The idea that she was talking to Beau Biden almost every day about a shared interest in pursuing big banks foreclosing people out of their homes during the collapse in the housing market is laughable. Beau Biden’s Deleware was where those banks went seeking shelter from the efforts of states like California. And the “timing” of her alleged “near-daily” calls is also highly questionable. Harris was elected as Attorney General of California in November 2010. Beau Biden had been elected Attorney General of Deleware in November 2008.

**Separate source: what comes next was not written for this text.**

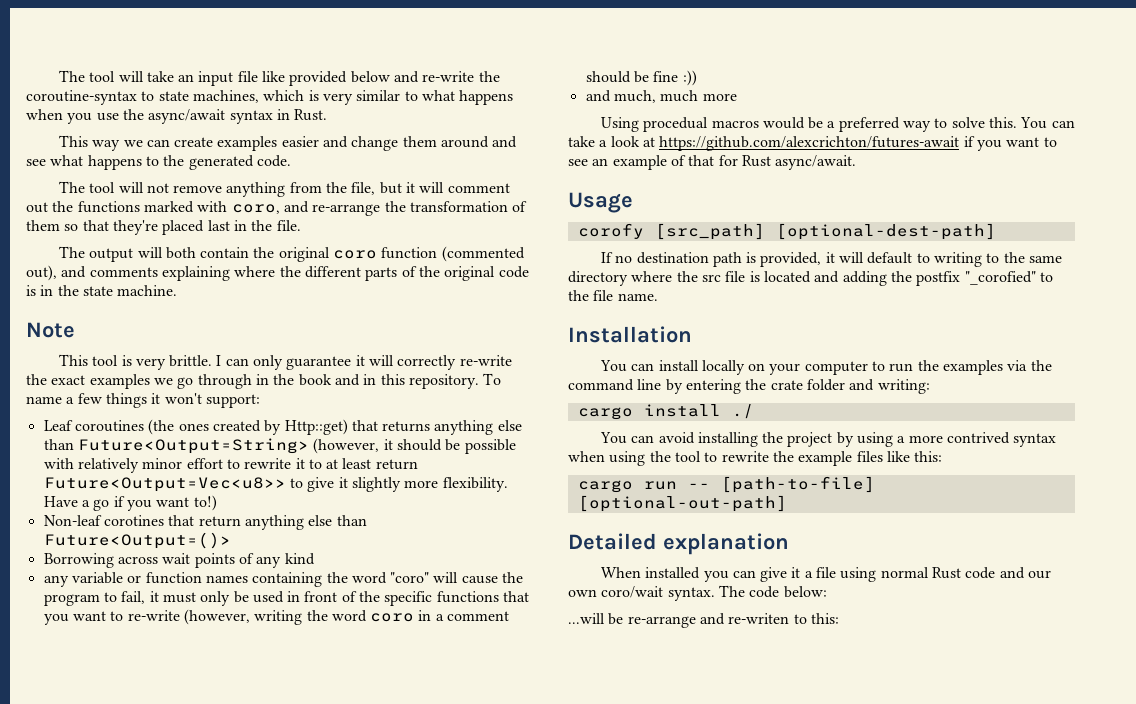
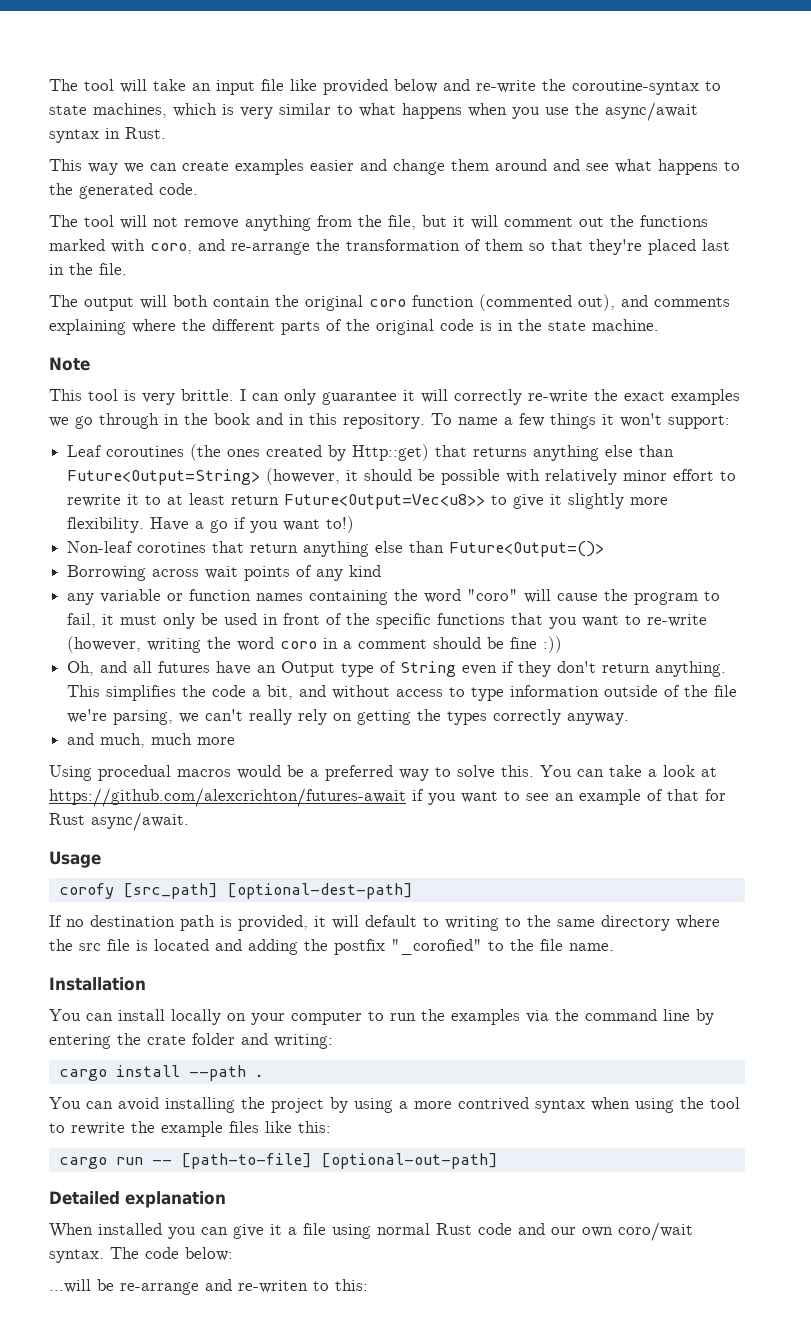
+ Oh, and all futures have an Output type of String even if they don't return anything. This simplifies the code a bit, and without access to type information outside of the file we're parsing, we can't really rely on getting the types correctly anyway.
- cargo install ./
+ cargo install --path .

The mortgage loan foreclosure crisis that arose from massive borrower defaults on sub-prime and interest-only loans, turned into mortgage-backed securities sold by Wall Street firms, began in 2007, and was fully underway in the second quarter of 2008. The collapse of major Wall Street firms like Bear Sterns and Lehman Brothers happened in the late summer of 2008. It was another 30 months before Kamala Harris was elected Attorney General of California. Any effort to dig into the historical record behind her claimed political kinship with Beau Biden is likely to reveal this to be a “Kama-lie.”
And — where was Hunter?
The second historical oddity that seemed noteworthy to me from the text of the speech was the reference to her mother and the fact that after her parents divorced when she was five, her and her sister were raised by her mother as a working single parent.
There’s another woman, whose name isn’t known, whose story isn’t shared. Another woman whose shoulders I stand on. And that’s my mother—Shyamala Gopalan Harris.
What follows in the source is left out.